Une femme blonde devant un panneau RCMP-GRC.

La Gendarmerie royale du Canada affirme qu'elle doit embaucher plus de 5100 femmes dans des postes réguliers pour combler un manque à gagner de 27 %.

Photo : Radio-Canada / Camille Gris Roy

Radio-Canada

Après des années à être visée par des scandales concernant les comportements toxiques et le harcèlement sexuel existant dans ses rangs, la Gendarmerie royale du Canada (GRC) admet qu'elle se doit d’embaucher plus de femmes et de membres des minorités visibles afin de satisfaire aux normes d'équité en matière d'emploi du gouvernement fédéral.

Dans un dépliant de six pages résumant sa stratégie d'équité, d'inclusion et de diversité, le service de police affirme qu'il doit embaucher plus de 5100 femmes dans des postes réguliers, pour combler un manque à gagner de 27 %.

En ce qui concerne l'embauche de membres des minorités visibles, la GRC fait état d'un déficit d'environ 1140 membres réguliers, soit 6 % du total.

Le corps de police n'a cependant pas d'objectifs pour l'embauche d'un plus grand nombre d'Autochtones, même si des données publiées précédemment montrent que de nombreux agents autochtones partent pour se trouver du travail ailleurs.

Des objectifs sont requis lorsqu'il y a un écart de représentation par rapport à la disponibilité de la main-d'œuvre, a écrit la GRC dans une déclaration aux médias. À l'heure actuelle, il n'y a pas d'écart pour les membres réguliers autochtones.

En avril 2020, on comptait 1397 Autochtones dans les rangs de la GRC, environ 7 % du total de ses membres.

Dans le dépliant résumant sa stratégie, la GRC indique qu'elle veut aussi établir des objectifs pour ses dirigeants et ses gestionnaires en ce qui concerne la compréhension de la nature du racisme et des préjugés inconscients, et compte leur offrir une formation à ce sujet.

Elle assure également qu’elle considère la lutte contre le racisme systémique comme une priorité.

L’importance de l’imputabilité

Calvin Lawrence, un caporal retraité d'Ottawa qui a vécu du racisme en tant que Noir, considère pour sa part que la GRC devrait également tenir ses agents responsables de leur comportement raciste.

Il se rappelle notamment être entré dans la section des drogues d'un détachement de Toronto au milieu des années 90 et avoir vu une affiche raciste sur le mur où l’on pouvait lire le mot en« n » dans la légende.

Tous ceux qui travaillaient dans ce bâtiment, qui travaillaient à cet étage, tous les gradés, ont vu ça. Et rien n'a été dit et rien n'a été fait, déplore-t-il.
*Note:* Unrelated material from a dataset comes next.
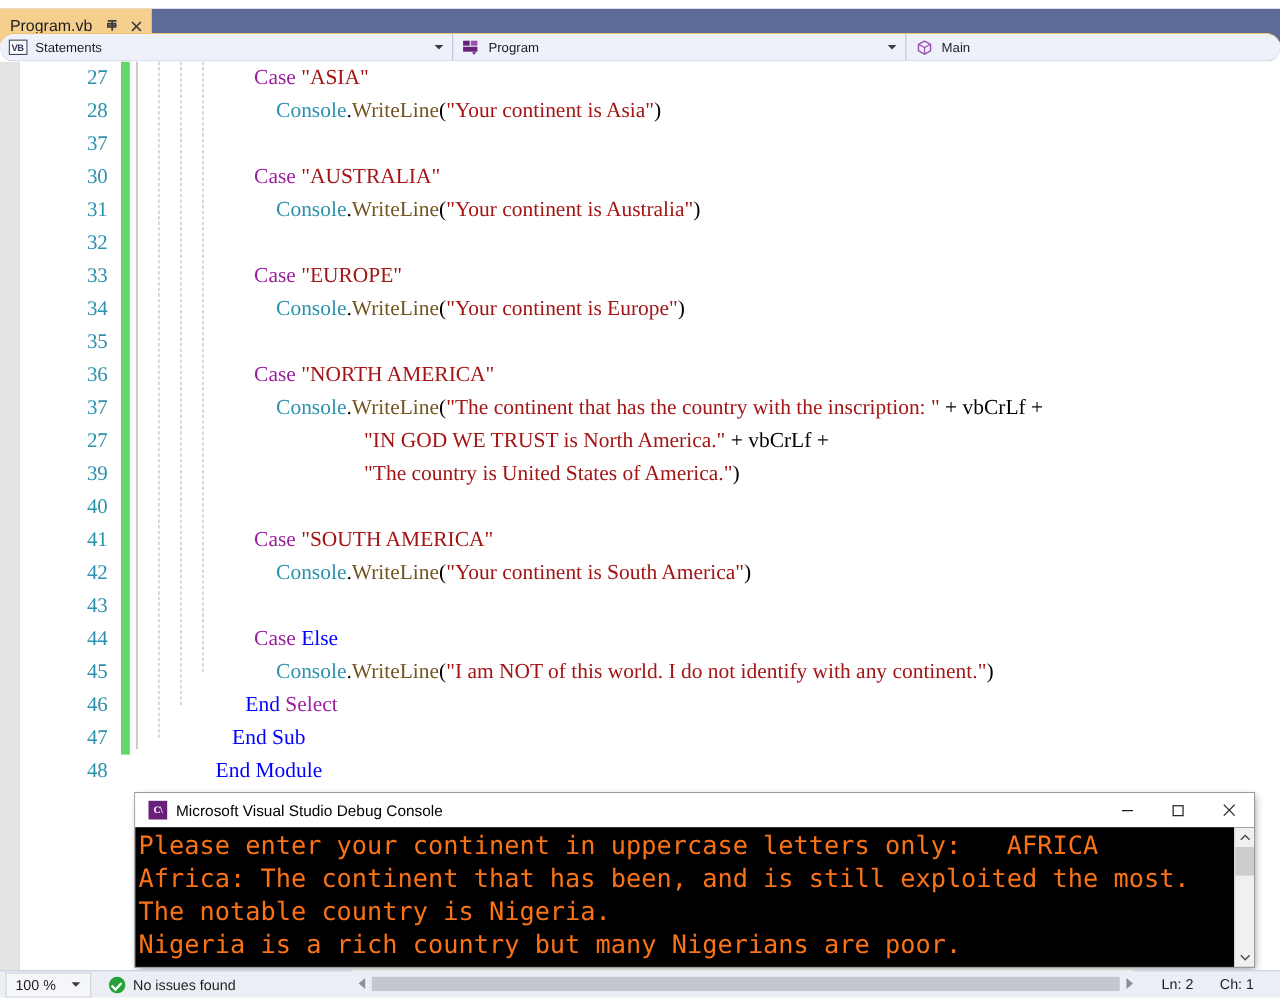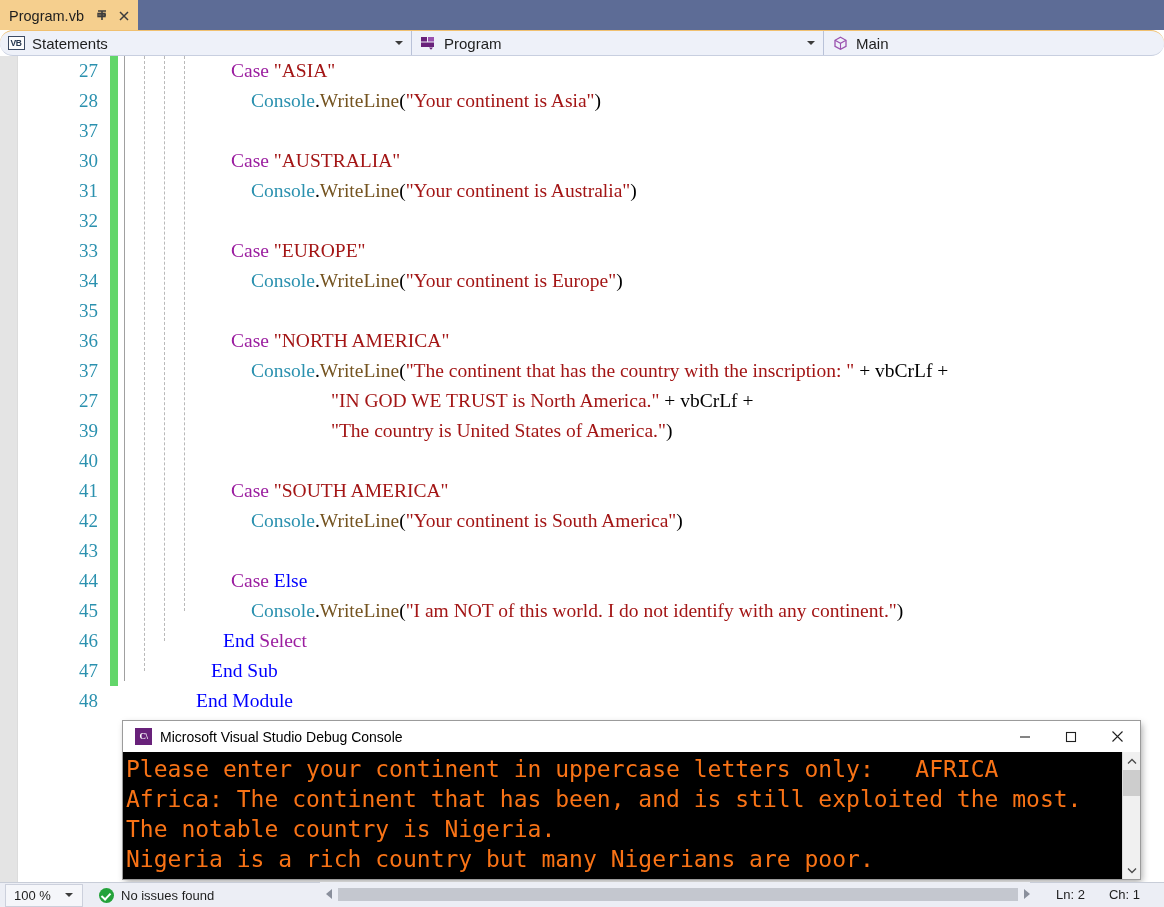"Program.vb" .tabstrip { top: 0 -> 8px }
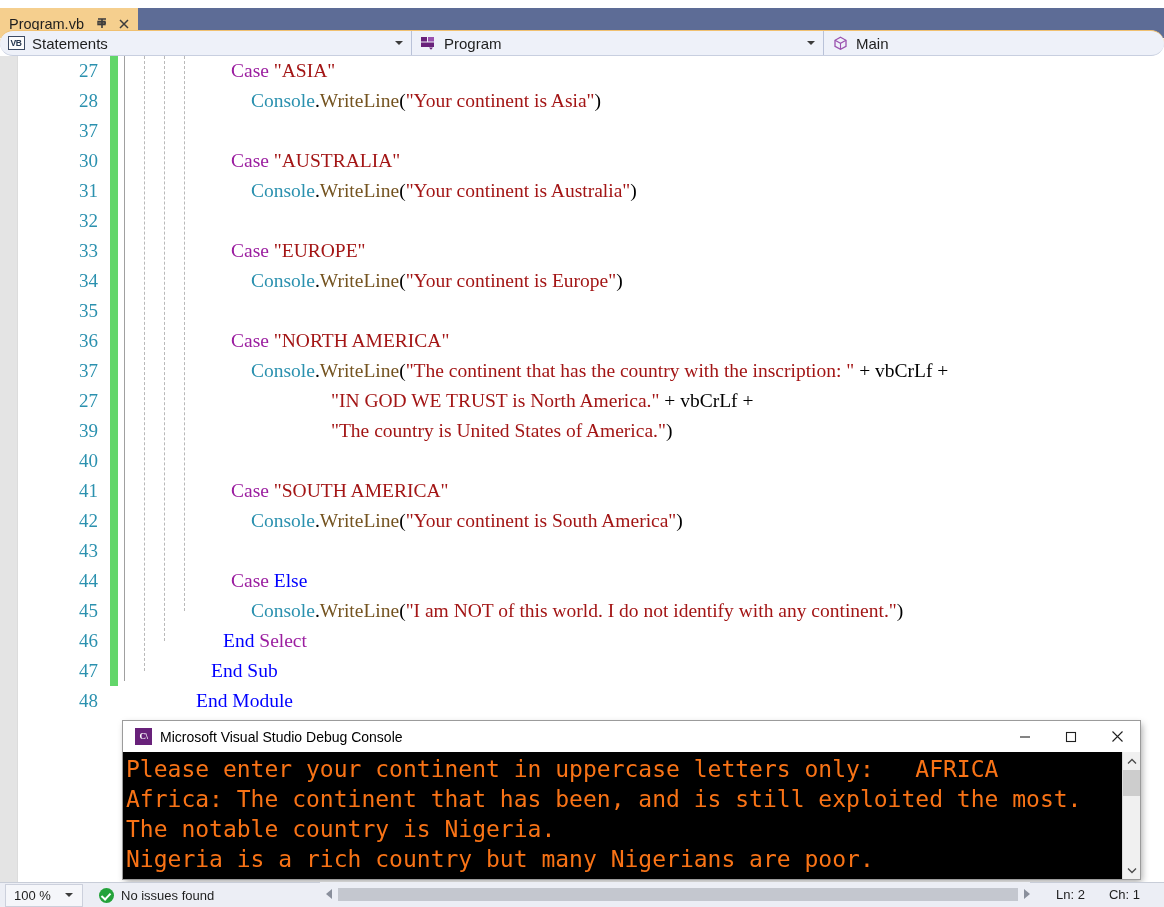"Statements" .nav-text { font-size: 15px -> 12px }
Quant à Janet Merlo, une ancienne agente de la GRC qui a démissionné en 2010 et qui est devenue l'une des principales plaignantes dans un recours collectif de plusieurs millions de dollars pour harcèlement sexuel, elle juge que la GRC a fait trop peu par le passé pour sanctionner les agents ayant un mauvais comportement.

Ce qui n'est pas fait, c'est le travail difficile qui consiste à rechercher les harceleurs, à les trouver et à s'occuper d'eux, dit-elle.